** Opening RECORDS SHOWN block **

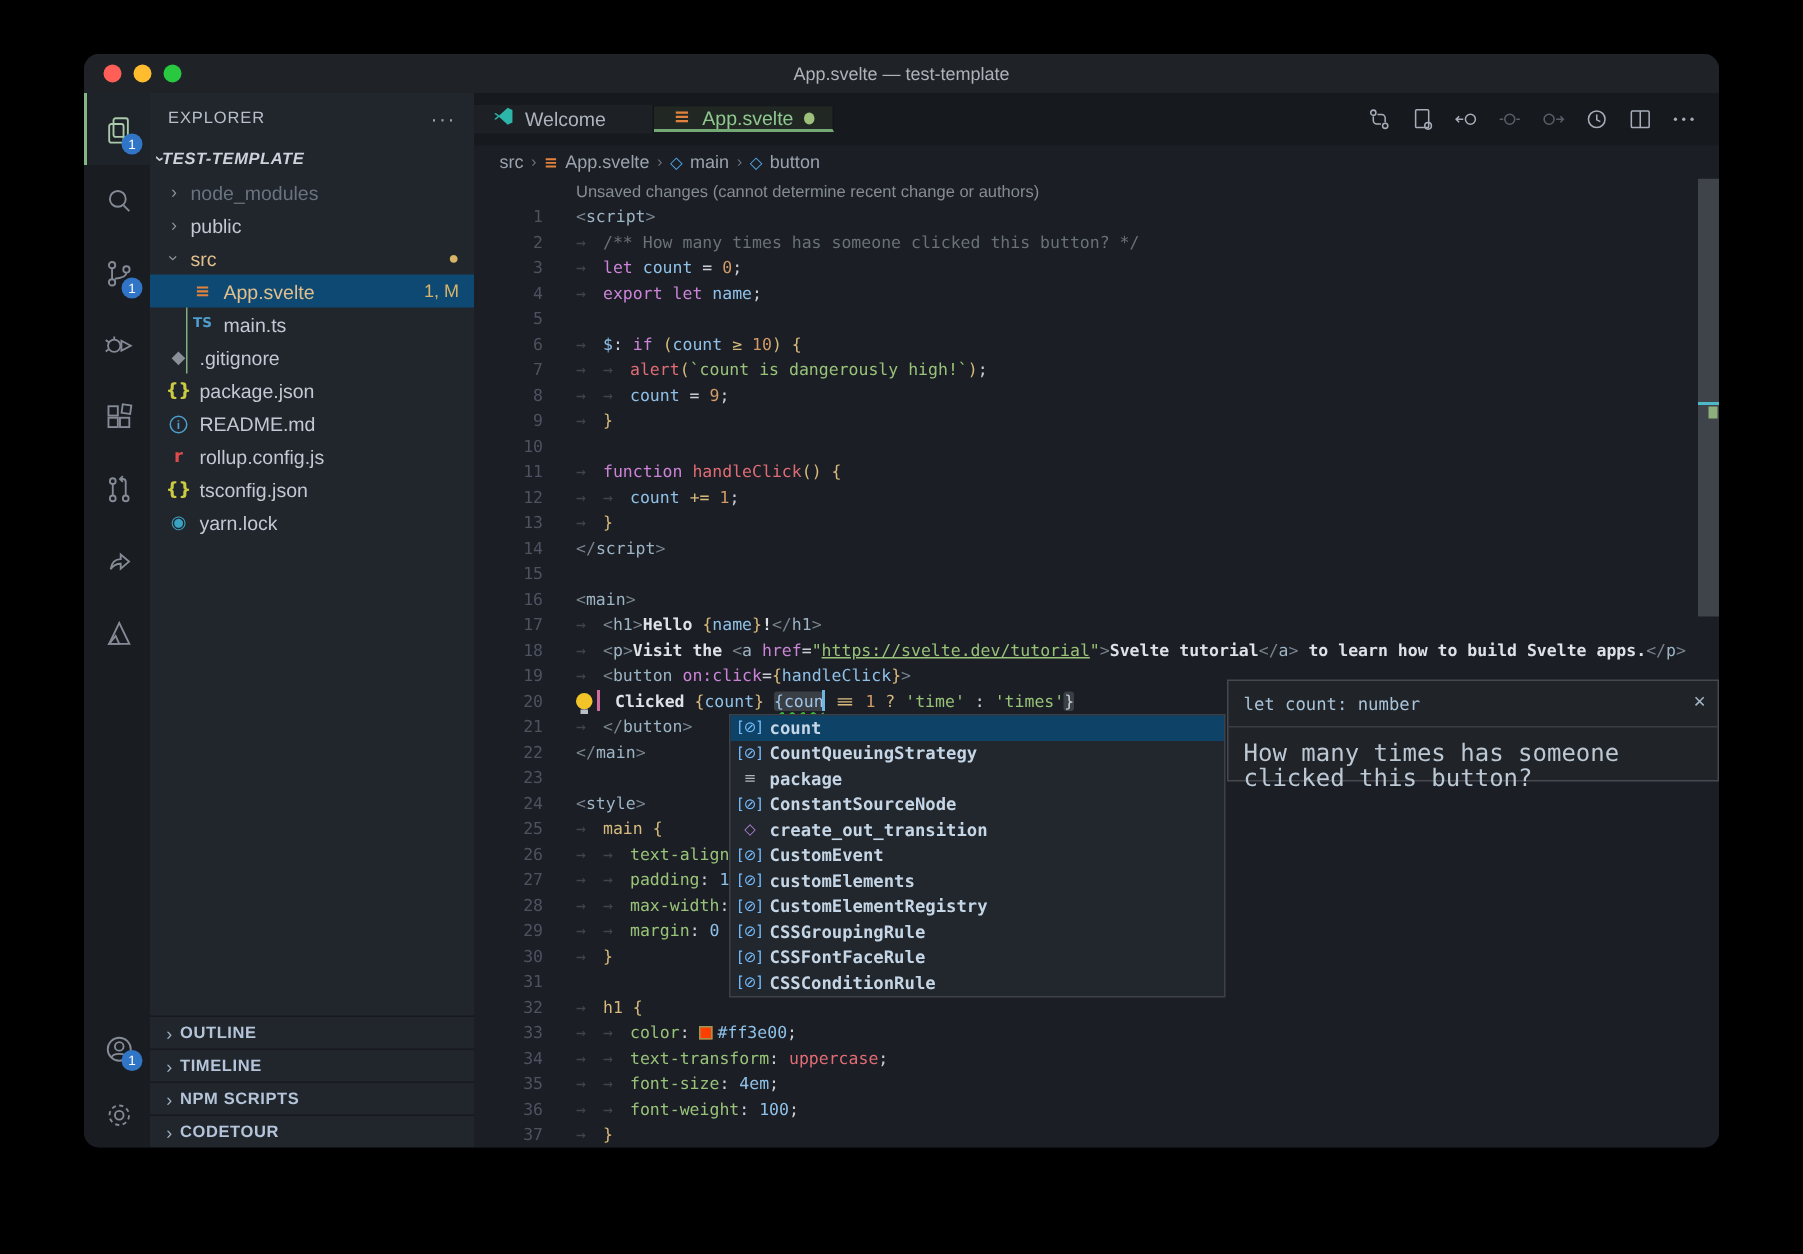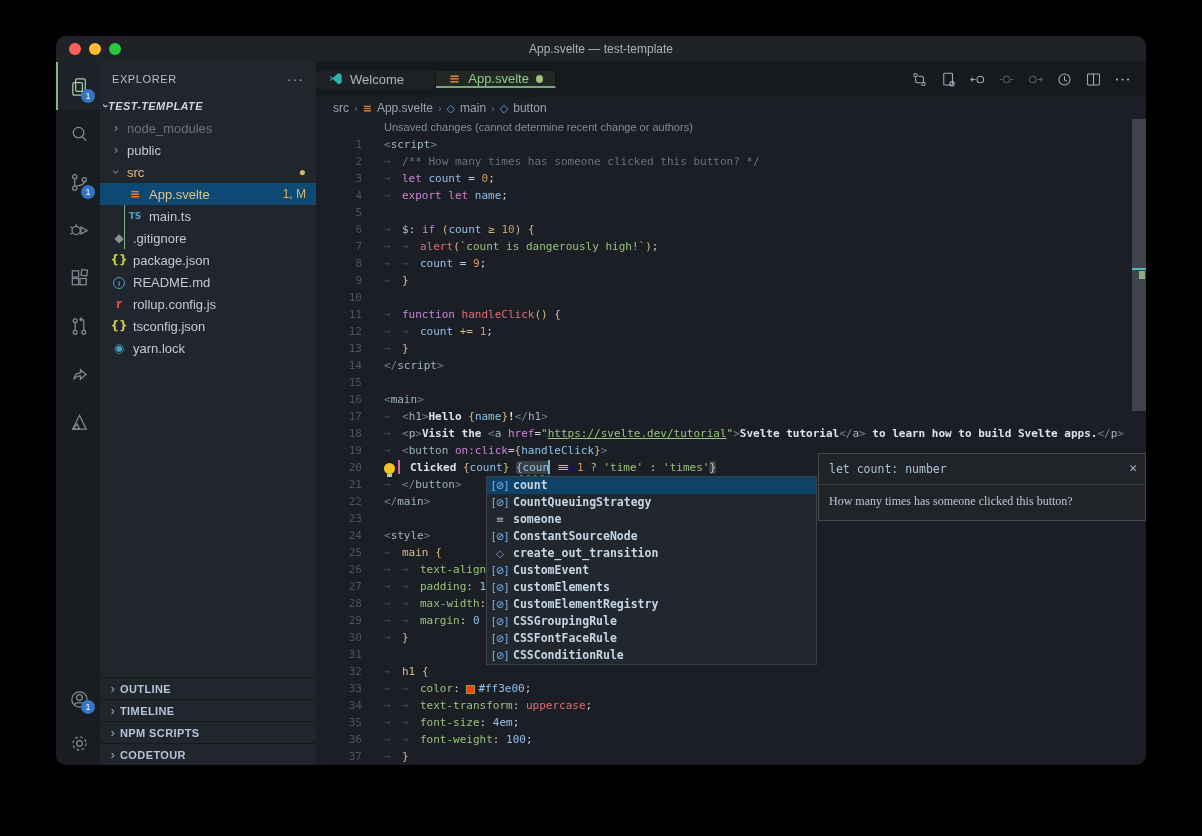--- a/index.html
+++ b/index.html
@@ -86,21 +86,21 @@
   
   .suggest{position:absolute;left:170px;top:357px;width:331px;height:189px;background:#22262d;
     border:1px solid #3c4147;z-index:5;font-family:"DejaVu Sans Mono",monospace;font-size:11.5px;}
   .sgrow{height:17px;display:flex;align-items:center;color:#c5d6e6;font-weight:bold;}
   .sgrow.sel{background:#0e4266;}
   .sgic{flex:0 0 26px;text-align:center;font-family:"DejaVu Sans",sans-serif;font-weight:normal;font-size:10px;}
   
   .hover{position:absolute;left:502px;top:334px;width:328px;height:68px;background:#202328;
     border:1px solid #45494f;z-index:6;}
   .hsig{font-family:"DejaVu Sans Mono",monospace;font-size:11.5px;color:#a9c3d8;padding:7px 10px 6px;border-bottom:1px solid #3a3f45;}
-  .hdoc{font-size:12px;color:#bcc8d4;padding:8px 10px;font-family:Liberation Serif, serif;}
+  .hdoc{font-size:16px;color:#bcc8d4;padding:8px 10px;}
   .hclose{position:absolute;right:8px;top:5px;color:#9fb3c4;font-size:13px;cursor:default;}
   
   .sbar{position:absolute;right:0;top:0;width:14px;height:100%;z-index:4;}
   .slider{position:absolute;left:0;top:0;width:14px;height:292px;background:#3f434a;}
   .cursline{position:absolute;left:0;top:149px;width:14px;height:2px;background:#4db8c8;}
   .modblock{position:absolute;left:7px;top:152px;width:6px;height:8px;background:#8fae7d;}
 </style>
 </head>
 <body>
 
@@ -399,21 +399,21 @@
             <div class="sgrow sel">
               <span class="sgic" style="color: rgb(117, 190, 255);">[⊘]</span>
               <span>count</span>
             </div>
             <div class="sgrow">
               <span class="sgic" style="color: rgb(117, 190, 255);">[⊘]</span>
               <span>CountQueuingStrategy</span>
             </div>
             <div class="sgrow">
               <span class="sgic" style="color: rgb(176, 181, 189);">≡</span>
-              <span>someone</span>
+              <span>package</span>
             </div>
             <div class="sgrow">
               <span class="sgic" style="color: rgb(117, 190, 255);">[⊘]</span>
               <span>ConstantSourceNode</span>
             </div>
             <div class="sgrow">
               <span class="sgic" style="color: rgb(177, 128, 215);">◇</span>
               <span>create_out_transition</span>
             </div>
             <div class="sgrow">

** Closing RECORDS SHOWN block **

#### EXERCISE:
Leave out the pictures and repeat the lines from the start of the material through the line with "10px 6px;border-bottom:1px solid", inclusive.

#### THE COMPLETED TASK:
--- a/index.html
+++ b/index.html
@@ -86,21 +86,21 @@
   
   .suggest{position:absolute;left:170px;top:357px;width:331px;height:189px;background:#22262d;
     border:1px solid #3c4147;z-index:5;font-family:"DejaVu Sans Mono",monospace;font-size:11.5px;}
   .sgrow{height:17px;display:flex;align-items:center;color:#c5d6e6;font-weight:bold;}
   .sgrow.sel{background:#0e4266;}
   .sgic{flex:0 0 26px;text-align:center;font-family:"DejaVu Sans",sans-serif;font-weight:normal;font-size:10px;}
   
   .hover{position:absolute;left:502px;top:334px;width:328px;height:68px;background:#202328;
     border:1px solid #45494f;z-index:6;}
   .hsig{font-family:"DejaVu Sans Mono",monospace;font-size:11.5px;color:#a9c3d8;padding:7px 10px 6px;border-bottom:1px solid #3a3f45;}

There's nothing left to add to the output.